29 April 2012

Settling in

Susan was very lonely - particularly that first year.  Our first few weeks in Auckland had been spent in and around Howick, with the Browns and others, so at least there were acquaintances - and Americans, at that - but they were considerably older than we were.  I had almost immediately begun to make friends at work.  Once we were in Mt Eden, Susan was quite alone.  We were very fortunate in Dr and Mrs Grigor, our landlords (and doctor), wonderful people - but, again, much older than we were.  We attended Valley Road Baptist Church at the beginning but were soon members of Hillsboro Baptist Church.  Nevertheless, Susan was bored and lonely, at home alone all day.  Money was, as always, never in overwhelmingly abundant supply.  I had significant University debt to pay.  We decided that Susan would look for a job.
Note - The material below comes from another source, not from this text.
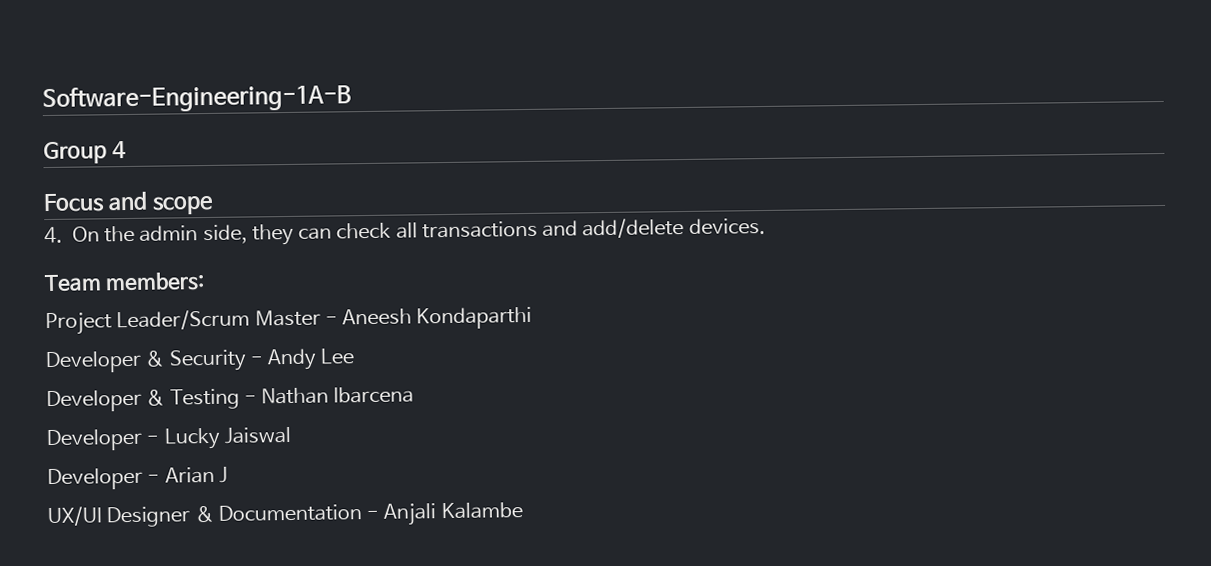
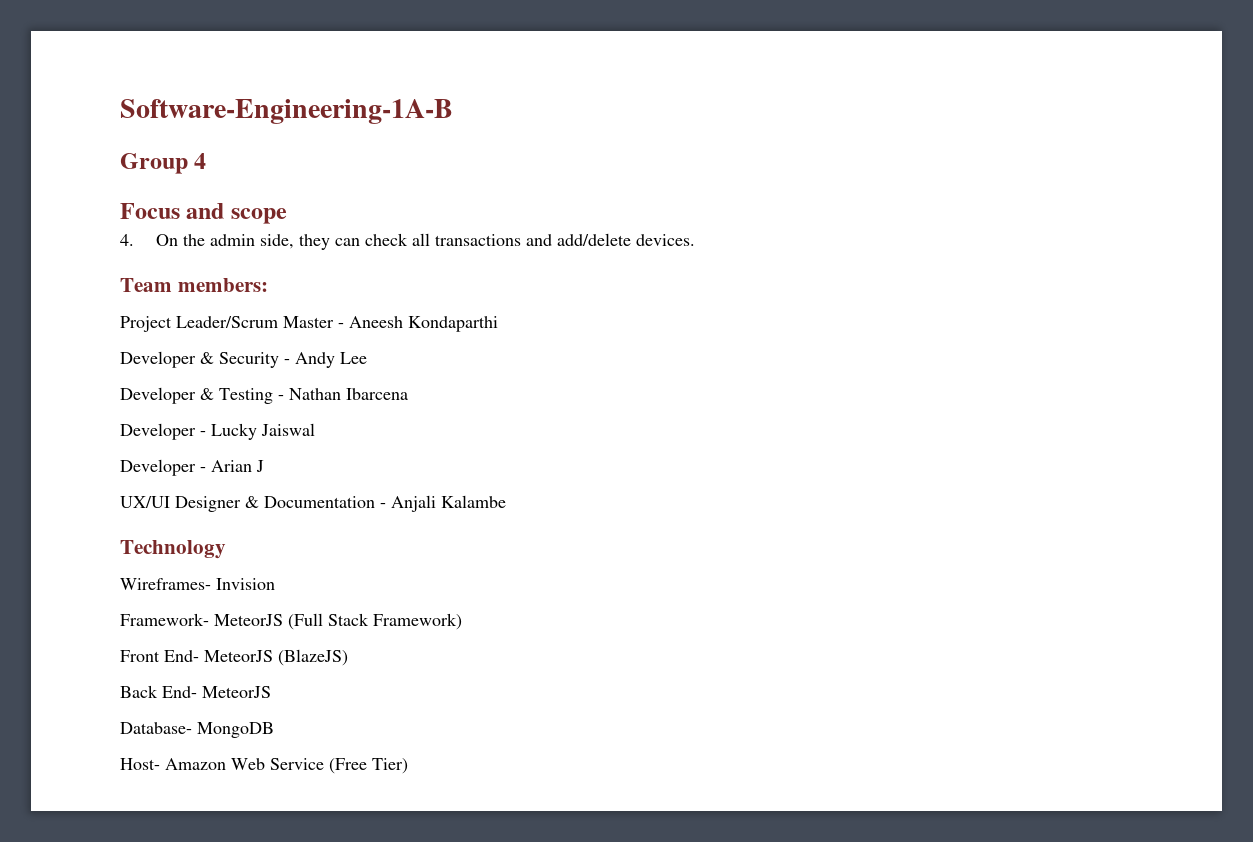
(523, 511) none -> [120,540,226,559] [120,578,275,590] [120,613,462,630] [120,649,348,666] [120,685,271,698] [120,722,274,738] [120,758,408,774] // Technology // Wireframes- Invision // Framework- MeteorJS (Full Stack Framework) // Front End- MeteorJS (BlazeJS) // Back End- MeteorJS // Database- MongoDB // Host- Amazon Web Service (Free Tier)

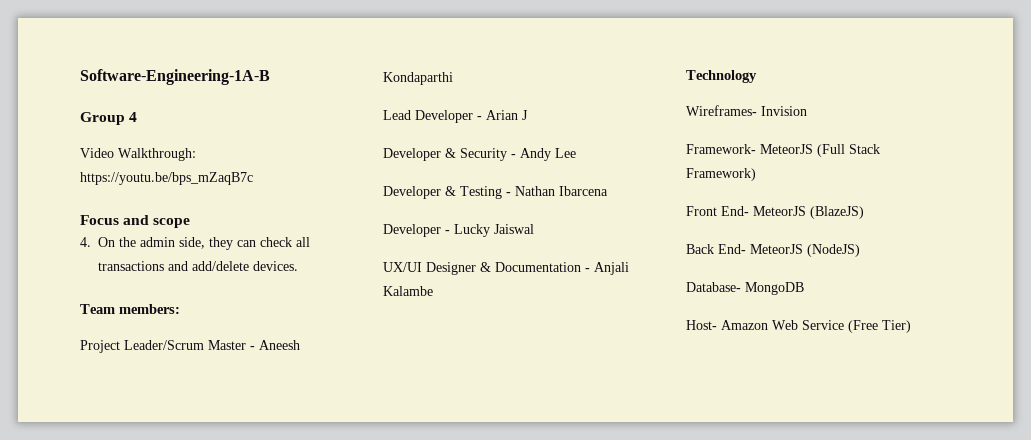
(207, 161) none -> [80,148,196,161] [80,172,253,185] // Video Walkthrough: https://youtu.be/bps_mZaqB7c
(498, 324) none -> [383,110,528,123] // Lead Developer - Arian J
[120,459,264,476] // Developer - Arian J -> (534, 229) none
(271, 692) none -> [807,244,860,257] (NodeJS)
In order to go to work, she would need transport.  Our sole private mode of transport was the one-cylinder kick-start Honda 90 that I had innocently thought appropriate simply to have packed in with the rest of our household goods - causing a certain amount of consternation to the man from the Ministry of Agriculture and Fisheries who had been deputed to watch as our goods were unpacked - he had it trucked down to the docks for steam-cleaning!  I normally rode the trolley 'bus to work.  Susan would have to learn to drive a motorcycle.

She did, with only a little difficulty.  She will remember her first solo ride in Cornwall Park.  Sheep graze freely in the park - and the road where she practised is not fenced.  Sheep graze safely in the park for the most part - but the first time Susan drove on her own, one crossed the road in front of her, causing her to panic and fall over in the grass.  Once I had stopped laughing, I picked her up and she was all right; the sheep escaped unharmed.

I can no longer remember the details of Sue's job hunting in relation to the friends we had made at the time.  Certainly we were very soon close friends of Ross and Glenys Jackson - now living in Melbourne and destined - or doomed? - to major involvement in our lives; with David and Heather Patterson; with Peter Mulholland; with David Curle and his family; with Maria Subritzky (whose wedding we attended in January, 1976).  Suggestions for jobs with Christian employers may have come from some of these, or from others.

Two job leads did not seem suitable - one to an importer, one to the local office of the Sudan Interior Mission - for various reasons.  The New Zealand office of World Vision had just been created the year before. Susan was hired there in, I suppose, late March or early April, 1973.  When she started, the office was very small.  So far as she can remember, the staff at the beginning were Geoff Renner (the boss); Mrs Hayden, office manager; Mrs Gillet, accountant; Angela Necklen, office junior; and Susan - who had the exalted title of sponsorship manager.  This eventually became a job as large as its title implied, since the essential bread-and-butter operation of World Vision is the financial sponsorship in small dollar amounts by individuals in the wealthier parts of the world of individuals in the poorer parts of the world.  When Susan finally quit, near the end of May, 1975, she was still in charge of the sponsorship programme, managing something like four or five thousand New Zealand sponsors.